Please transcribe exactly, and only, the lines of the data below between the line holding "-> [397,990,467,1009] polyglot" and the line holding "[218,355,239,366] full ->", inclusive.

▶ Entries provided
····················
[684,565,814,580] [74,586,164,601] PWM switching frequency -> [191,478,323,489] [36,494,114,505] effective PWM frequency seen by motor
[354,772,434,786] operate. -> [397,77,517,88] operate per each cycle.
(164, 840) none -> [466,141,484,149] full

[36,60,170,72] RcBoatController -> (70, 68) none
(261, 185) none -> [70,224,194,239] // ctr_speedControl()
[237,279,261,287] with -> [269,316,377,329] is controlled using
····················
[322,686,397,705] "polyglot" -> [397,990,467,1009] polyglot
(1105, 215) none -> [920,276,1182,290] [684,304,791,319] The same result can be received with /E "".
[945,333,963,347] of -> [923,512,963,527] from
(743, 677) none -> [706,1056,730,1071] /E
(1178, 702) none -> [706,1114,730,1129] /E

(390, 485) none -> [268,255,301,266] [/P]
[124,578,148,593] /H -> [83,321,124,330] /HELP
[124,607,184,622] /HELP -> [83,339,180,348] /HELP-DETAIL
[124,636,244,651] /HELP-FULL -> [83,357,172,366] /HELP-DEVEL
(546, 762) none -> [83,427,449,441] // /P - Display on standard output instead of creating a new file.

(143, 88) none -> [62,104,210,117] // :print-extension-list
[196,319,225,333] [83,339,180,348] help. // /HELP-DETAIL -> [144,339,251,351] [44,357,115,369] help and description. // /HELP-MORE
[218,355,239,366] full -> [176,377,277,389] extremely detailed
····················
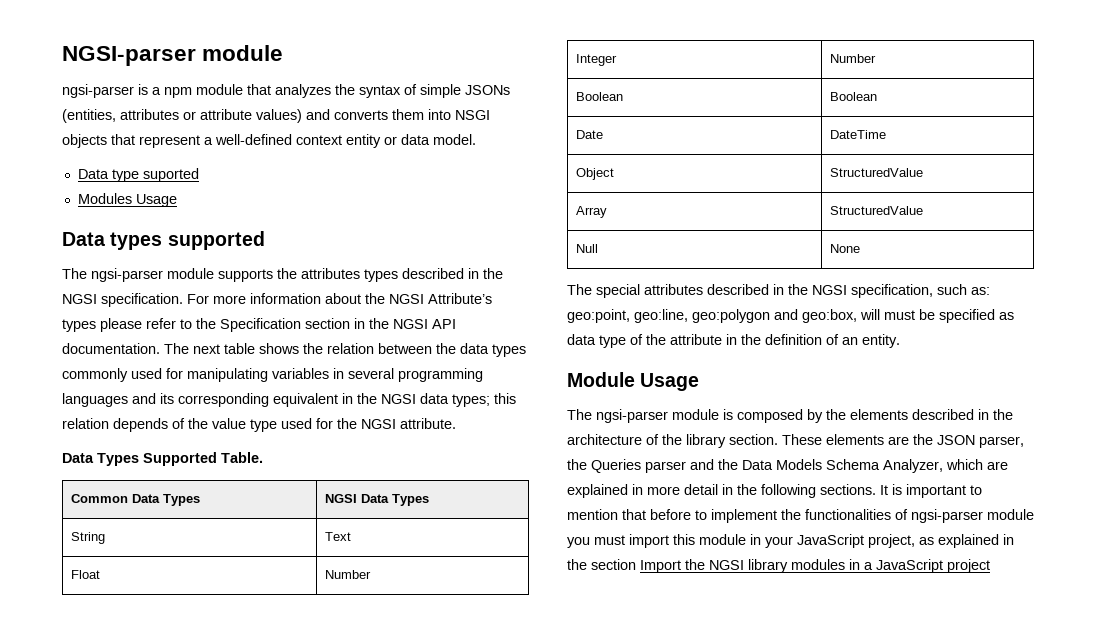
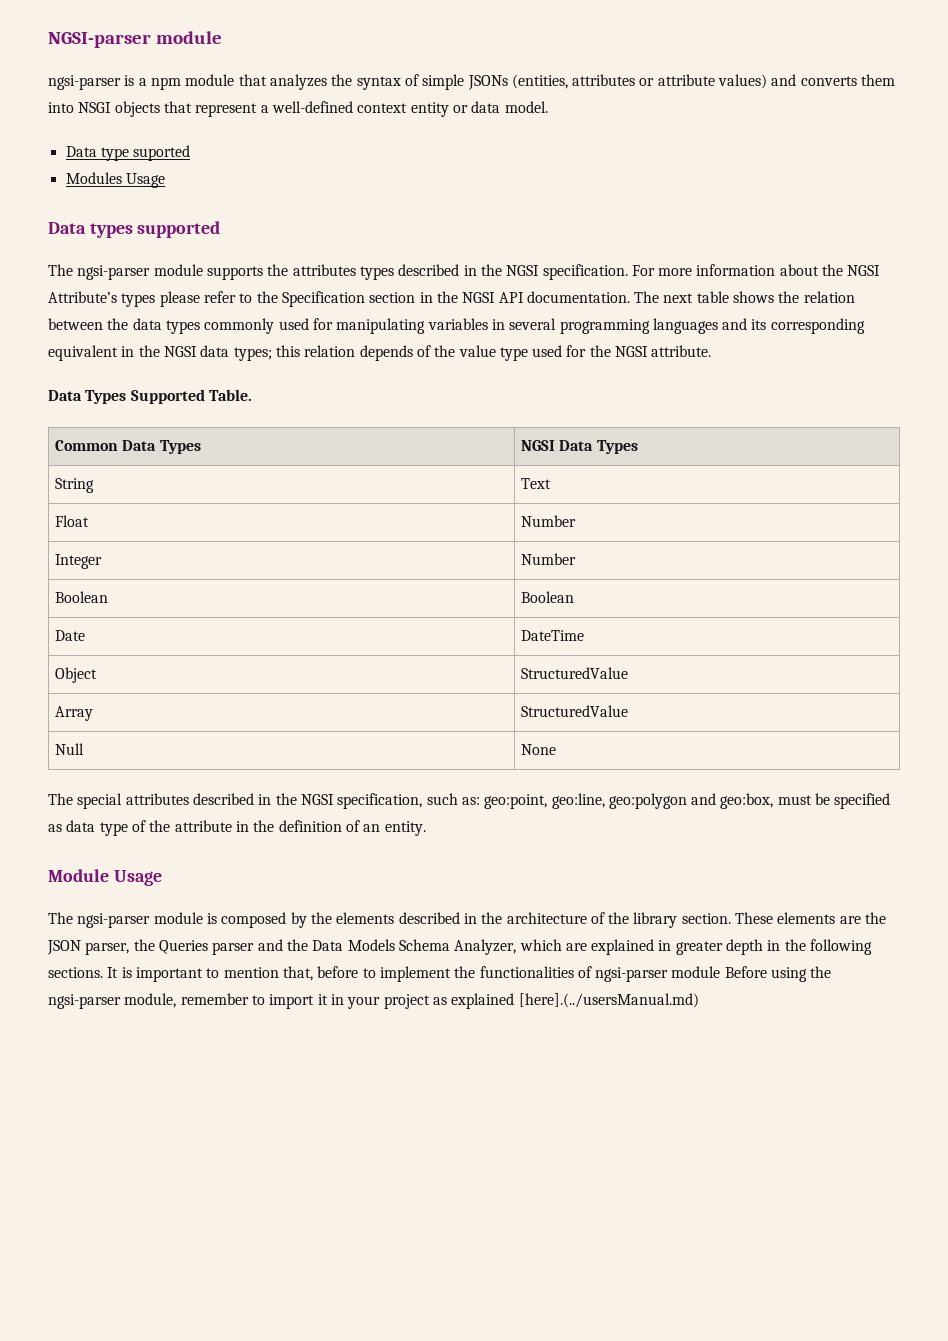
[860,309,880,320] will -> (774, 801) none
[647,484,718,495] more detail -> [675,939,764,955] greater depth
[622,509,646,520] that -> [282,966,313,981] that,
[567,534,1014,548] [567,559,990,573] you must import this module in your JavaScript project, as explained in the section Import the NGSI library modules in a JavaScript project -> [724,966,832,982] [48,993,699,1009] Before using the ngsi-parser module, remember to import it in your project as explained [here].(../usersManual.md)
····················
▶ Solution below
[322,686,397,705] "polyglot" -> [397,990,467,1009] polyglot
(1105, 215) none -> [920,276,1182,290] [684,304,791,319] The same result can be received with /E "".
[945,333,963,347] of -> [923,512,963,527] from
(743, 677) none -> [706,1056,730,1071] /E
(1178, 702) none -> [706,1114,730,1129] /E

(390, 485) none -> [268,255,301,266] [/P]
[124,578,148,593] /H -> [83,321,124,330] /HELP
[124,607,184,622] /HELP -> [83,339,180,348] /HELP-DETAIL
[124,636,244,651] /HELP-FULL -> [83,357,172,366] /HELP-DEVEL
(546, 762) none -> [83,427,449,441] // /P - Display on standard output instead of creating a new file.

(143, 88) none -> [62,104,210,117] // :print-extension-list
[196,319,225,333] [83,339,180,348] help. // /HELP-DETAIL -> [144,339,251,351] [44,357,115,369] help and description. // /HELP-MORE
[218,355,239,366] full -> [176,377,277,389] extremely detailed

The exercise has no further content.